[Saved data entries]
Start of Block

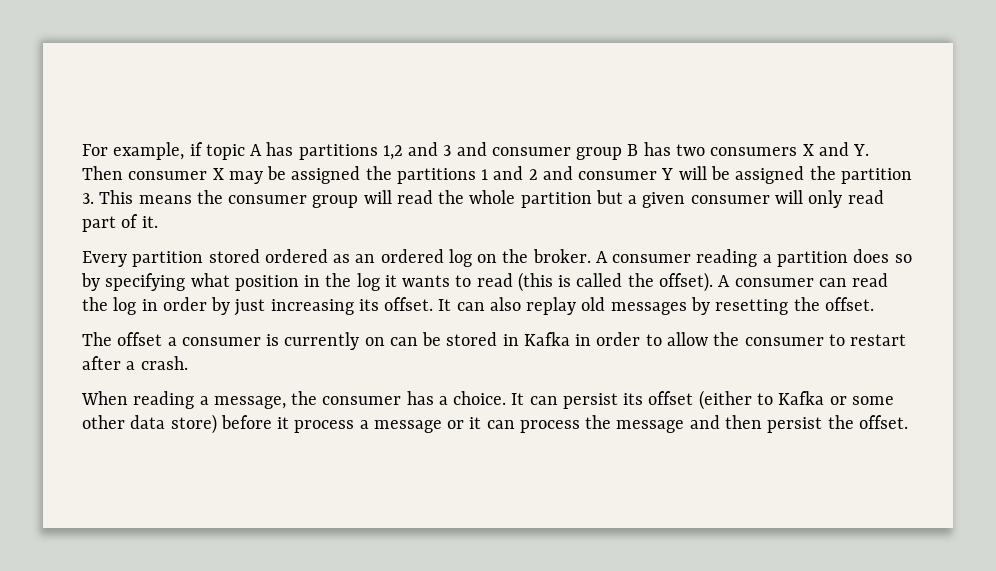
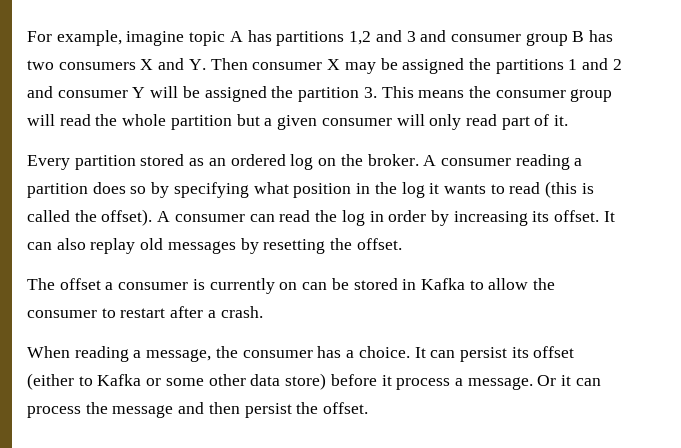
[189,142,203,156] if -> [126,31,185,46] imagine
[264,249,328,263] ordered -> (185, 160) none
[234,299,266,316] just -> (449, 218) none
[575,332,641,346] in order -> (465, 284) none
[373,420,465,433] message or -> [467,375,557,390] message. Or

End of Block

### Assignment
Would you filter the records and copy each line that contains the word "none"?

### Solution to this task
[264,249,328,263] ordered -> (185, 160) none
[234,299,266,316] just -> (449, 218) none
[575,332,641,346] in order -> (465, 284) none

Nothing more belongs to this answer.